Traditionally, boric acid has been used to promote the D-allulose synthesis reaction through complexes formed with fructose, thereby shifting the equilibrium towards allulose production ( Figure 3 ).
However, while boric acid significantly increases the conversion yield by exploiting its high binding affinity for D-allulose, it poses environmental and health risks due to its toxicity and difficulty in removing it from the final product.
In contrast, the enzymatic approach exploits the natural catalytic efficiency of enzymes and the ATP regeneration cycle to sustainably promote the reaction without harmful additives.
This development highlights the potential of metabolic engineering to enhance enzyme efficiency and economy in biochemical production. Successful integration of ATP regeneration not only reduces costs but also eliminates the need for boric acid, making the process more environmentally friendly [56].
Figure 2. Conversion of D-fructose to D-allulose by phosphorylation method.
Figure 3. Chemical structures of sugar-borate complexes. ( A ) Fructose as β-d-fructopyranose cis-C-4,5 diol borate. ( B ) Psicose as α-d-furanopsicose cis-C-3,4 diol borate
3. Summary
Technological developments in allulose production focus not only on improving efficiency but also on addressing environmental and economic concerns.
Sustainable production methods, such as the use of renewable raw materials and green chemistry principles, are integrated into production processes. For example, the use of agricultural by-products as substrates for microbial fermentation reduces waste and adds value to otherwise low-value materials.
Economic analyses of these advanced production methods have shown that optimizing enzyme performance and using integrated production systems can significantly reduce the cost of allulose production.
These cost reductions are critical to making allulose a competitive alternative to traditional sweeteners on the market.

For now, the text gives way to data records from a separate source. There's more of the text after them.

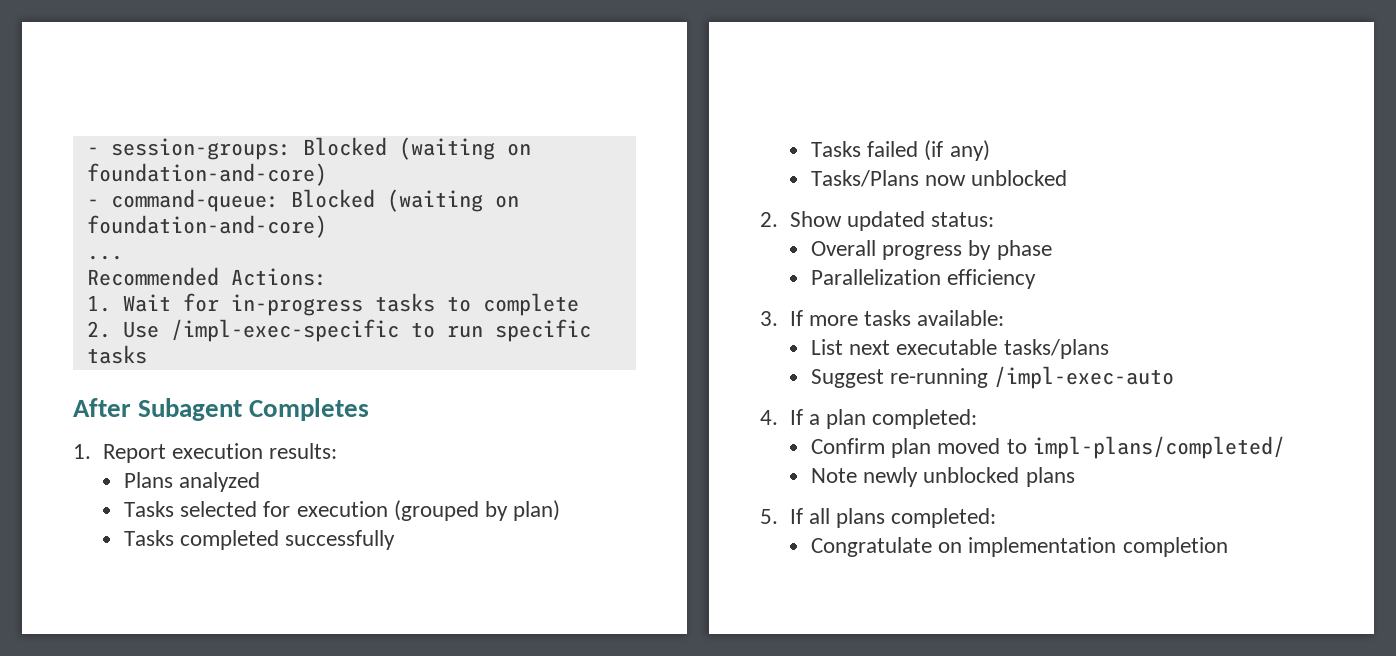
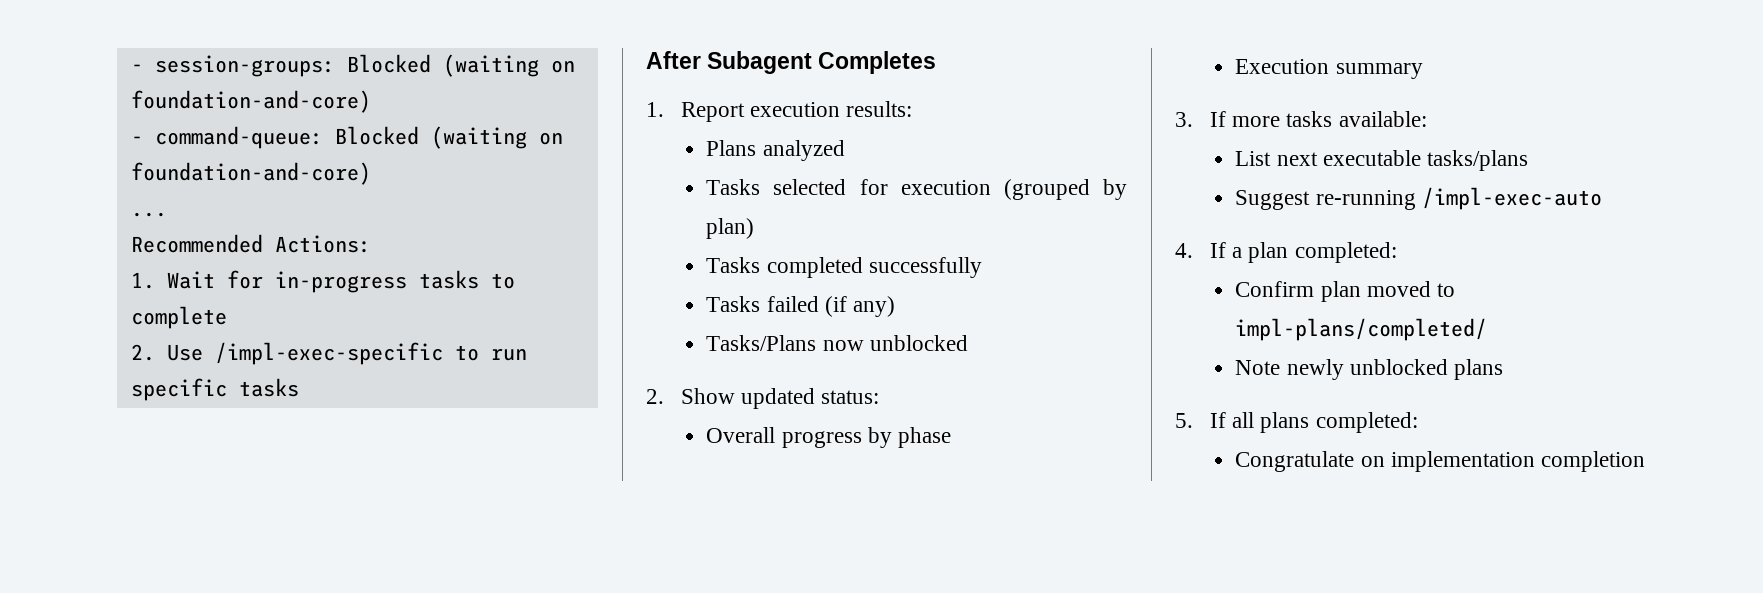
- Parallelization efficiency
+ Execution summary

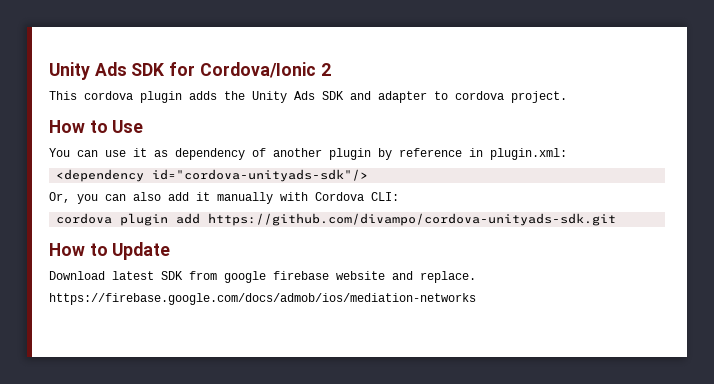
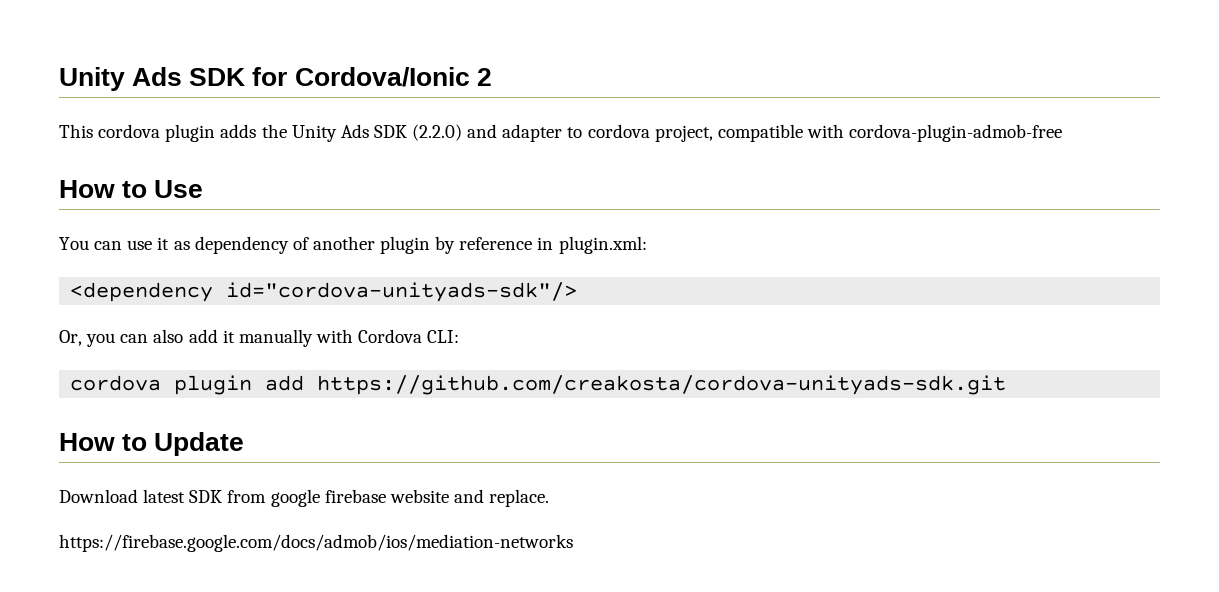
- This cordova plugin adds the Unity Ads SDK and adapter to cordova project.
+ This cordova plugin adds the Unity Ads SDK (2.2.0) and adapter to cordova project, compatible with cordova-plugin-admob-free
- cordova plugin add https://github.com/divampo/cordova-unityads-sdk.git
+ cordova plugin add https://github.com/creakosta/cordova-unityads-sdk.git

The rapid development of enzymatic conversion, synthetic biology, and integrated production systems is revolutionizing allulose production.
These technologies not only increase the efficiency and scalability of allulose production, but are also in line with global trends towards sustainable and economically viable manufacturing processes.
Future research should continue to focus on improving enzyme stability and activity through advanced protein design techniques.
In addition, the discovery of new microbial hosts and the optimization of their metabolic pathways can further improve microbial production systems. The integration of continuous production systems and the development of more efficient downstream processing techniques will be key to the commercial viability of allulose.
Collaboration between industry and academia is essential to turn these technological developments into practical applications.
By leveraging the expertise and resources of both sectors, it will be possible to overcome the challenges that remain in allulose production and fully exploit its potential as a healthy and sustainable sugar alternative.
4. Conclusions
The global trend in allulose production is characterized by a shift towards sustainable and efficient bio-based methods.
Key players are investing in advanced technologies to optimize production processes, and China is making a significant contribution through its investments in R&D and technological developments.
Collaboration between industry and academia is essential to overcome production challenges and meet the growing global demand for allulose.
Recent regulatory approvals, particularly by the FDA and the expected approval by EFSA, further increase the market potential of allulose, indicating a bright future for this innovative sugar substitute.
In addition, the recent approval by the Chinese National Health Commission significantly increases the domestic market potential of allulose, supporting its integration into a wide range of foods and in line with global health trends.